この町にいてよかった、と。ふとした瞬間、噛みしめるようにして思うのだ。――いいや。それは、感じると言うべきか。意識を向けるよりも先に、自分がそうしていることをはたと自覚する。させられる。
 それが幸福感であることに気づくのに、時間はかからなかった。……きちんと向き合うには、過ぎるほどに時間が足りなかったけれど。それでも、あらゆるものを差し引いたとしても。この町にいて、よかった。そう思えた。
 いつもこの町を忙しなく、けれどいつも笑顔で歩いている人がいる。彼女はここの住人達にとってとても大きな存在だ。人を見ていれば、なんとなくそうなのだとわかるくらいには周囲に頼られ、慕われている。

「あっ、クリフ! おはよう」
「おはよう、クレアさん」

 そしてそれは自分も例外ではないのだろう。陽の光のように揺れる金色は、いつだって目を惹いた。弾むように朗らかな笑い声は、活力を分け与えてくれるようだ。この町で働いて、過ごして、そうした日々の中で彼女に会えたなら。それだけで毎日が輝いて見えた。
 例え明日が見えない暗い闇の中にいても、月が夜を照らすように。彼女という存在が、クリフにとっての明日を待ち遠しいものにさせてくれる。――そんな持て余してしまいそうなほどの感情、生まれてはじめてだった。

「今日も忙しそうだね」
「そうね、このところ天気もいいし、やることはいっぱいよ! クリフの方は?」
「こっちはこれからが本番ってところかな。今はまだ、それほど」

 軽い世間話で、それ自体に特別なことは何もない。それでも、こんな何気ないやり取りがどれほど心を震わせているか。きっと、彼女は知らないのだろうな。目の前で微笑んでいる男の胸の内など、ちっとも。
 いいや、けれど。それでも。それさえも良いのだ。手放しがたいほどに自覚した、身に余るほどの幸福。それ以上望むことは、今は何も思いつかない。

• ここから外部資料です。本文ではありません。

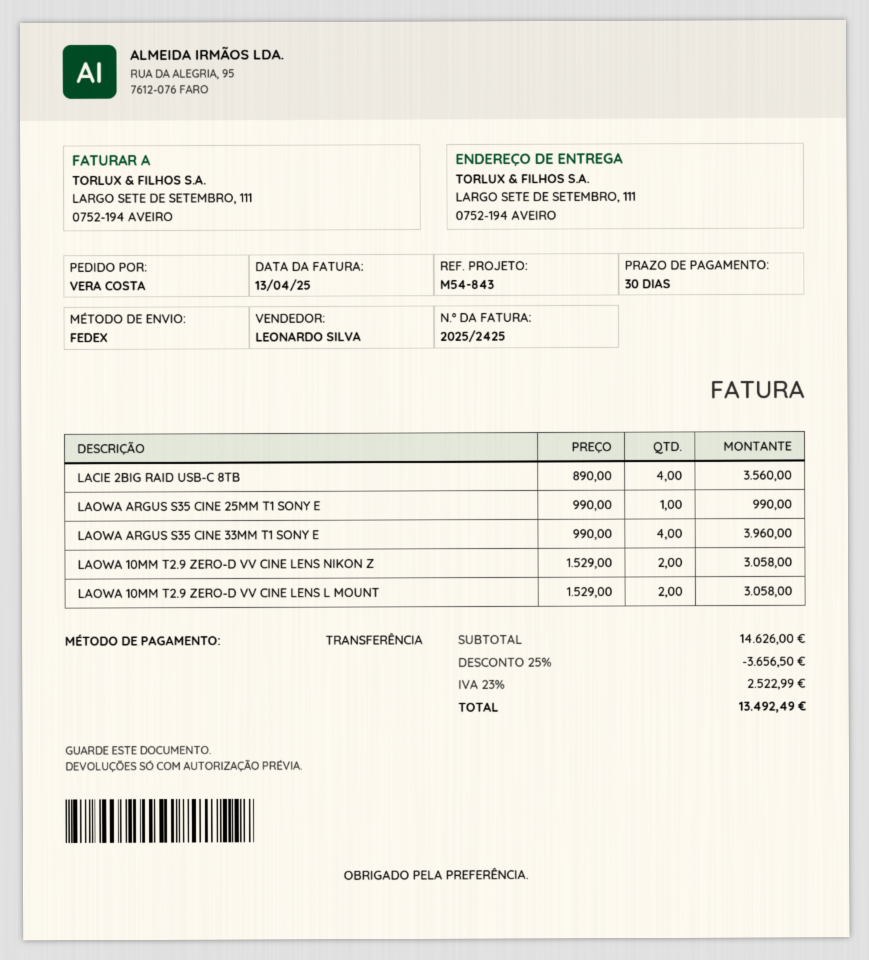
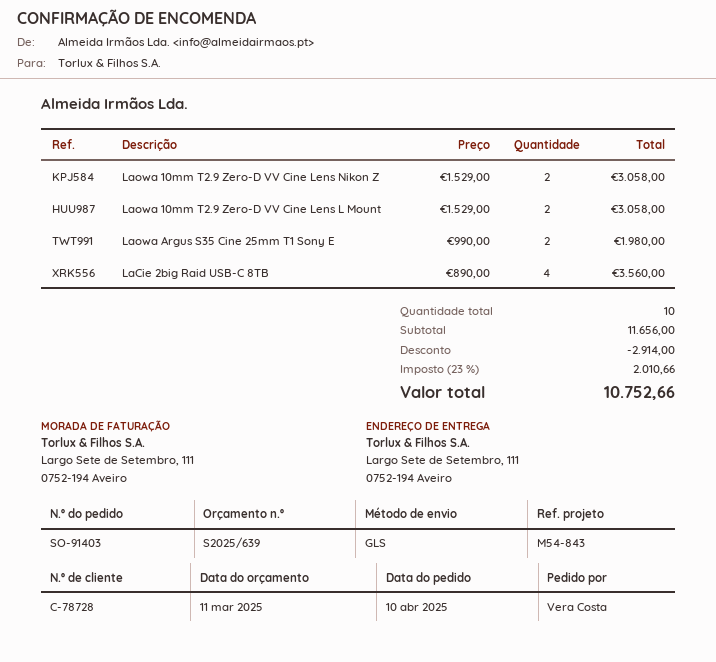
shipping method: FedEx -> GLS
LAOWA ARGUS S35 CINE 25MM T1 SONY E: 1 x 990.00 = 990.00 -> 2 x 990.00 = 1980.00
LAOWA ARGUS S35 CINE 33MM T1 SONY E: 4 x 990.00 = 3960.00 -> none
subtotal: 14626.00 -> 11656.00
discount: 3656.50 -> 2914.00
tax: 23% = 2522.99 -> 23% = 2010.66
total: 13492.49 -> 10752.66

「ふふ、そっか。……なんだかクリフ、最近変わったね」
「……そうかな」
「なんというかとても……楽しそうっていうか」
「そ……そう、かな。そう見えるかな」
「ええ。私じゃなくても、きっとそう思うわ」

 最初に会ったころよりは。そう言って彼女は笑った。
 今思い返せば、あの頃はひどかった。自分でもそう思う。そうなのだから、周りからしてもきっとそうだったろう。けれどそのことを、腫物のようにして避けるでもなく、こうして普通に接してくれることが今は有難かった。そうしてくれるのなら、自分も、自分を受け入れられるかもしれない、なんて気持ちになってしまうのだ。
 これは、クリフにとっては世界がひっくり返るくらいのとんでもない事案なのだ。

「……だったらそれは、きっとクレアさんのおかげだよ」

 彼女の存在が、きっとクリフの世界を変えてしまったのだ。そうでなければ――こんな鮮やかな日常も、こんな風に震える心も、ずっと知らないままだった。
 きょとんと首を傾ぐ彼女に「仕事のことだよ。」と添えると、合点がいったようで嬉しそうな笑顔で返された。
 今はそれだけわかってもらえれば、十分だった。